The Road from the Past
Ina Caro is an American with a passion for France and a unique idea. She proposes a chronological itinerary for the traveler to France. It extends from Provence in the south to the Ile-de-France in the north and allows an uninterrupted survey of French architecture from Gallo-Roman to Napoleonic times. The only prerequisites for this visual history are a rented automobile, a few tickets for the Metro or suburban trains in the Paris region, and a minimum of two weeks to complete the journey.
She begins in Provence, the imperial Roman segment of the trip.
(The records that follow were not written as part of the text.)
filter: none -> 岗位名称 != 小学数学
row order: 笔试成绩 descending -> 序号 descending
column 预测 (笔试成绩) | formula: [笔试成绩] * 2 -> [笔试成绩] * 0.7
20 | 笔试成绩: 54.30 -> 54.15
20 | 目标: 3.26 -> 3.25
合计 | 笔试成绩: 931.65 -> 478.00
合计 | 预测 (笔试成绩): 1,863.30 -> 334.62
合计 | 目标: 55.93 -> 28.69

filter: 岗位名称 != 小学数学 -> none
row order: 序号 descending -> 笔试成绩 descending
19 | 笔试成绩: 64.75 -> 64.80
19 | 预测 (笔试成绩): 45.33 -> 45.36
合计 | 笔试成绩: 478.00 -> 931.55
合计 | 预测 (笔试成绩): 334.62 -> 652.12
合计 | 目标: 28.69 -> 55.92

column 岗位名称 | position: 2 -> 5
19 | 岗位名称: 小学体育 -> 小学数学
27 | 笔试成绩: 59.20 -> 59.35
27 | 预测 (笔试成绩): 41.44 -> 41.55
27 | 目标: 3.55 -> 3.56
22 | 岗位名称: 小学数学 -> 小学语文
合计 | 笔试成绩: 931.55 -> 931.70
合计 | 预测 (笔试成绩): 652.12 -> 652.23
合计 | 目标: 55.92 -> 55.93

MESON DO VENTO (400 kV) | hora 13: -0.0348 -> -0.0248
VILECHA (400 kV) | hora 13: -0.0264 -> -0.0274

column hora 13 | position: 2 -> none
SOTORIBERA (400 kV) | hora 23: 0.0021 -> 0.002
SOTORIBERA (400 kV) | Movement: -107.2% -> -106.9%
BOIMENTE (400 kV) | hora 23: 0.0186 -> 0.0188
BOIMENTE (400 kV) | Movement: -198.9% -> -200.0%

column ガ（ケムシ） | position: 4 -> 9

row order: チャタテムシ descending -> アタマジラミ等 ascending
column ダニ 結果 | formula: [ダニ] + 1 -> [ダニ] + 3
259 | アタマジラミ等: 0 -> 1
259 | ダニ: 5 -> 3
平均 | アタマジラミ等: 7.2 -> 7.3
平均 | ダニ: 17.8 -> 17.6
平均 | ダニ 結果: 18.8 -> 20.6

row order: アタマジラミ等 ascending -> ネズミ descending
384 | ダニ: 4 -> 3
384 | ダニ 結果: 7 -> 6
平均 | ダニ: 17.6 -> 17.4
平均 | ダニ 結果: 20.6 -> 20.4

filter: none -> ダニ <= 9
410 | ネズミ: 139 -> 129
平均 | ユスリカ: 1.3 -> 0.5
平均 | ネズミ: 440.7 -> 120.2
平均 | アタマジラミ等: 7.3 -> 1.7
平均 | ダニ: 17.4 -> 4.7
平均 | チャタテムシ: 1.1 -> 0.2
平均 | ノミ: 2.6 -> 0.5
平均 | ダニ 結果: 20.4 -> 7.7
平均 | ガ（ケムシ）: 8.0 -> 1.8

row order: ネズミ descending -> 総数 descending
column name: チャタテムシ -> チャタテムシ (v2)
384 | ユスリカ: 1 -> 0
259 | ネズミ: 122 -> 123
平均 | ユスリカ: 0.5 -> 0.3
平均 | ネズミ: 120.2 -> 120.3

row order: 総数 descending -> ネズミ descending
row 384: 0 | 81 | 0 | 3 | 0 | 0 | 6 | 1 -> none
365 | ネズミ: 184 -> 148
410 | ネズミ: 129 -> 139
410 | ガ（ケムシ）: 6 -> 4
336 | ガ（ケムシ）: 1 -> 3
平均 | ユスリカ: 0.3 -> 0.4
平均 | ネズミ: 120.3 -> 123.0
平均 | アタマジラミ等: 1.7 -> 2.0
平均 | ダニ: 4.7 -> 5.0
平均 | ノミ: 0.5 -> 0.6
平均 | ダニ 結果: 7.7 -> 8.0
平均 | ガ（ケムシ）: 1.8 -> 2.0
Here she suggests some expected sites: the arch and theater at Orange, the aqueduct at Nimes, and the temple of Apollo, the Maison Carree. She also makes some unusual suggestions such as the cave monasteries at Les Alpilles, which mark the onset of the Dark Ages. As Caro leaves Provence for Narbonne, she notes that the landscape appears to change in tandem with the era. Narbo, an artificial inland port of the Romans, became a silted backwater under its Goth invaders.
As Caro approaches the fortified keeps of Languedoc, she notes that as the Middle Ages evolve into the Renaissance, as monarch and state become synonymous, fortifications become decorative, moats become reflecting-pools, and castles become chateaux. The Hundred Years’ War saw construction of English and French castles on opposite sides of the Dordogne. Once the monarchy becomes the state, landscaped chateaux become the mode. At the height of the Enlightenment, Louis XIV synthesizes in Versailles absolute monarchic power and French architectural supremacy.